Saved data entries
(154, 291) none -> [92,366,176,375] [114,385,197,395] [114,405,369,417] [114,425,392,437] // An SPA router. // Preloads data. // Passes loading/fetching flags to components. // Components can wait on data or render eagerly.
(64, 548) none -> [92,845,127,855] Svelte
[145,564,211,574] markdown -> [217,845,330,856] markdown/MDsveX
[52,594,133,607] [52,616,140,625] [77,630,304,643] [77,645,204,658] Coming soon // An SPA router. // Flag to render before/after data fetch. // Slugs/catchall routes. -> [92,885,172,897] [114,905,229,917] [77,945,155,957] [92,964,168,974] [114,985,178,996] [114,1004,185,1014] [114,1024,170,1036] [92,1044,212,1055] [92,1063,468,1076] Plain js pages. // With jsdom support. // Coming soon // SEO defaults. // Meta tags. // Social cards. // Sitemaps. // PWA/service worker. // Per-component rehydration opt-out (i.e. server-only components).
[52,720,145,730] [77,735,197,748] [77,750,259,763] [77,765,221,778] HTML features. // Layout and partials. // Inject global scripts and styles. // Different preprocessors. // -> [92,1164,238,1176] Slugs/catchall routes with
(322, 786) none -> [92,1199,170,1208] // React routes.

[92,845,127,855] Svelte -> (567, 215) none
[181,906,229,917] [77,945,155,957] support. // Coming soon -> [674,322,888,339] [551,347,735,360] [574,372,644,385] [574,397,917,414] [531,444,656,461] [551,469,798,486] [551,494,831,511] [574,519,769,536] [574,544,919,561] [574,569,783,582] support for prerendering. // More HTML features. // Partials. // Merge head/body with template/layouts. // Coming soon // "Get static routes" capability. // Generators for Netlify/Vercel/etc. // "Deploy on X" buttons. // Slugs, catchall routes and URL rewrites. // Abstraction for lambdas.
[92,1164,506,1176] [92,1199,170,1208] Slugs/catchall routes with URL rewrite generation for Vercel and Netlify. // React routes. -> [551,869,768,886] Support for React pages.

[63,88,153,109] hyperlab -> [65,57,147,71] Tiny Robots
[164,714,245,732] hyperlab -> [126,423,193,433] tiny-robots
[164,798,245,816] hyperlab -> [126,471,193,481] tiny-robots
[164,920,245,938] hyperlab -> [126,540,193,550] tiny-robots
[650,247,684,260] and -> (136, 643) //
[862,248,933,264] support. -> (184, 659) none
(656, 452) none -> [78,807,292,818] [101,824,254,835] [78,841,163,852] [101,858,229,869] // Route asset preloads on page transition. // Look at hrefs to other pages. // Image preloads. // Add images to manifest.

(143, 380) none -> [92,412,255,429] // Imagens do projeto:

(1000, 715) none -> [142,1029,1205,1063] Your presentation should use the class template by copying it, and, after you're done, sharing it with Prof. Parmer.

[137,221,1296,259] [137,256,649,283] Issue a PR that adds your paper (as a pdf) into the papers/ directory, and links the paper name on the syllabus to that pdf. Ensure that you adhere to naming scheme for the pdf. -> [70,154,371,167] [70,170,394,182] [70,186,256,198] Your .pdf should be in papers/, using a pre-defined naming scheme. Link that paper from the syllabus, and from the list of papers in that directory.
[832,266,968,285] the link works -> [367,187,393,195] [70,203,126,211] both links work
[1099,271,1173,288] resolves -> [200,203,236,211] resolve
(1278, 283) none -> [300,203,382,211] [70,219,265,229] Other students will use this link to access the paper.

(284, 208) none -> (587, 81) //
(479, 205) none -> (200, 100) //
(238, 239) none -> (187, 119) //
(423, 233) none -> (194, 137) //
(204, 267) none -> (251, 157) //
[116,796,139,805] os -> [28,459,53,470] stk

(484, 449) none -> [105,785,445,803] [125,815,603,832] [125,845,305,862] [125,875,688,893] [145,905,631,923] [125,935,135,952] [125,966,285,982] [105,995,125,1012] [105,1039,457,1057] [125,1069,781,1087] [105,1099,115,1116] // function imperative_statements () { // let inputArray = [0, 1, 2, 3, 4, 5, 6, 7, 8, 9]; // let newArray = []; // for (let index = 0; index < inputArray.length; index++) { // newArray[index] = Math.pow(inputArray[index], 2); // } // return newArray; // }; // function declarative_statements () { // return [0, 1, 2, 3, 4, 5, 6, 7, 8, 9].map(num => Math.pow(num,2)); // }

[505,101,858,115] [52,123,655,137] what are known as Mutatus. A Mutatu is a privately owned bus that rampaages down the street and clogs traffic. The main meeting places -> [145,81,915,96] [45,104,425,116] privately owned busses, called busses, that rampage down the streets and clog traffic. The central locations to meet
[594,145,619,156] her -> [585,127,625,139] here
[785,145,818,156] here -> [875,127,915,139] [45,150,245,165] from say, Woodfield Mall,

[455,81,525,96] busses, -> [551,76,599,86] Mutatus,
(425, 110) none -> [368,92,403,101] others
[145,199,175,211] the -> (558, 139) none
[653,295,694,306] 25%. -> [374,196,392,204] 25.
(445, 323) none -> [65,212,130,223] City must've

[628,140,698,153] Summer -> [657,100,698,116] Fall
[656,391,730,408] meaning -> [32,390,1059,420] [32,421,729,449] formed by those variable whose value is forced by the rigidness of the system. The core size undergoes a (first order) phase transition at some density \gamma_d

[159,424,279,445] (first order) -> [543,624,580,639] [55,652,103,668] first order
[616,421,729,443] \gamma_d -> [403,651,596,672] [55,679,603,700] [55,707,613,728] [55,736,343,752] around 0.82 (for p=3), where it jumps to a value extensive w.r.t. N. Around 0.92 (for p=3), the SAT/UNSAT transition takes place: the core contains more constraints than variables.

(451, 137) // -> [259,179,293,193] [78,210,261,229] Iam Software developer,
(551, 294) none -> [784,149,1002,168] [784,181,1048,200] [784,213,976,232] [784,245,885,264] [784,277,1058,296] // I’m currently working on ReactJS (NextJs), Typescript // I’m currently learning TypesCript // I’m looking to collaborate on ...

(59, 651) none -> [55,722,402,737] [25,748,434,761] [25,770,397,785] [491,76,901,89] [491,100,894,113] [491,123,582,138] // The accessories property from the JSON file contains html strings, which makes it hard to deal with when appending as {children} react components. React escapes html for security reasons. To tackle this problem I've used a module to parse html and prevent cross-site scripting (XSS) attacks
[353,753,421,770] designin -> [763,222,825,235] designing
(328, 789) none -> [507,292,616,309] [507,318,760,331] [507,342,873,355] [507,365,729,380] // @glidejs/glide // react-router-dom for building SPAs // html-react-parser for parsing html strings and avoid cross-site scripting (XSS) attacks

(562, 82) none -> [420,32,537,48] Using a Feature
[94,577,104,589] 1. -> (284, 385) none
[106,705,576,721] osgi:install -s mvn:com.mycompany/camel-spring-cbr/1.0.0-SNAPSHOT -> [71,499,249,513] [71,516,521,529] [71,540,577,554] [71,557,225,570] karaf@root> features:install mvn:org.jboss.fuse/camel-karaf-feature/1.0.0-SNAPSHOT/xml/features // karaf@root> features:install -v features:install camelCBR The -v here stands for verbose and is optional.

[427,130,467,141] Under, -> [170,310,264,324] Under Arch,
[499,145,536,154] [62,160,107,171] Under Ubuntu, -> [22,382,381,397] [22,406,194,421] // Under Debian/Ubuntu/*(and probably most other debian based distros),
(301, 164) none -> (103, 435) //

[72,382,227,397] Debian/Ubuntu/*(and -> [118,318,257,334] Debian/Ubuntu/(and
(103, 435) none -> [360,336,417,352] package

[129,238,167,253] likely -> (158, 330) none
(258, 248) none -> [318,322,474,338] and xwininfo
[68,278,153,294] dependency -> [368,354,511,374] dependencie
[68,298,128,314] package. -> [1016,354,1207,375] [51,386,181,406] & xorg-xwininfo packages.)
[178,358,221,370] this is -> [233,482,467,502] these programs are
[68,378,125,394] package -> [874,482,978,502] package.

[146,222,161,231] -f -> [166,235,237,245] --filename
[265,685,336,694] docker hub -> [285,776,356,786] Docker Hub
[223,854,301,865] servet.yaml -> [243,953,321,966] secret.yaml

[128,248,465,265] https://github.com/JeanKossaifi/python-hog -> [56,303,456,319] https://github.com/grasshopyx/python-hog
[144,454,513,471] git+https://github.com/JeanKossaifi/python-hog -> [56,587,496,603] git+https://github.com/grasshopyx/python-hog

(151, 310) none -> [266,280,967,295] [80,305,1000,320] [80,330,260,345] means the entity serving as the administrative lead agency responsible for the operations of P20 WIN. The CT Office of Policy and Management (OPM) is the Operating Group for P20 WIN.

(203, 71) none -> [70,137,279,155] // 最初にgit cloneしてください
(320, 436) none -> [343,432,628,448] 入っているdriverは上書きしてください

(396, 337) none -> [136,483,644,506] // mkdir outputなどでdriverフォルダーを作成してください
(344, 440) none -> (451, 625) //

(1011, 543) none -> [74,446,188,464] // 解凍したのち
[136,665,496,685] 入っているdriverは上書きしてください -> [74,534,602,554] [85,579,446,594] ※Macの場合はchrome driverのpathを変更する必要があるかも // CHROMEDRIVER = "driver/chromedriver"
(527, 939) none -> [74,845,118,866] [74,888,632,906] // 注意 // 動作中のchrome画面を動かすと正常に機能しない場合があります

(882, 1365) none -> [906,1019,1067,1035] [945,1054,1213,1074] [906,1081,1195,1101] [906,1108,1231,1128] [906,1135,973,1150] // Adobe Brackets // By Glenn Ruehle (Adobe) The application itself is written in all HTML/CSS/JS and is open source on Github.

## Exercise goal:
Return only the lines between the one holding "(1000, 715) none" and the one holding "(238, 239) none -> (187, 119) //", inclusive, exactly as they appear above.

## Expected answer:
(1000, 715) none -> [142,1029,1205,1063] Your presentation should use the class template by copying it, and, after you're done, sharing it with Prof. Parmer.

[137,221,1296,259] [137,256,649,283] Issue a PR that adds your paper (as a pdf) into the papers/ directory, and links the paper name on the syllabus to that pdf. Ensure that you adhere to naming scheme for the pdf. -> [70,154,371,167] [70,170,394,182] [70,186,256,198] Your .pdf should be in papers/, using a pre-defined naming scheme. Link that paper from the syllabus, and from the list of papers in that directory.
[832,266,968,285] the link works -> [367,187,393,195] [70,203,126,211] both links work
[1099,271,1173,288] resolves -> [200,203,236,211] resolve
(1278, 283) none -> [300,203,382,211] [70,219,265,229] Other students will use this link to access the paper.

(284, 208) none -> (587, 81) //
(479, 205) none -> (200, 100) //
(238, 239) none -> (187, 119) //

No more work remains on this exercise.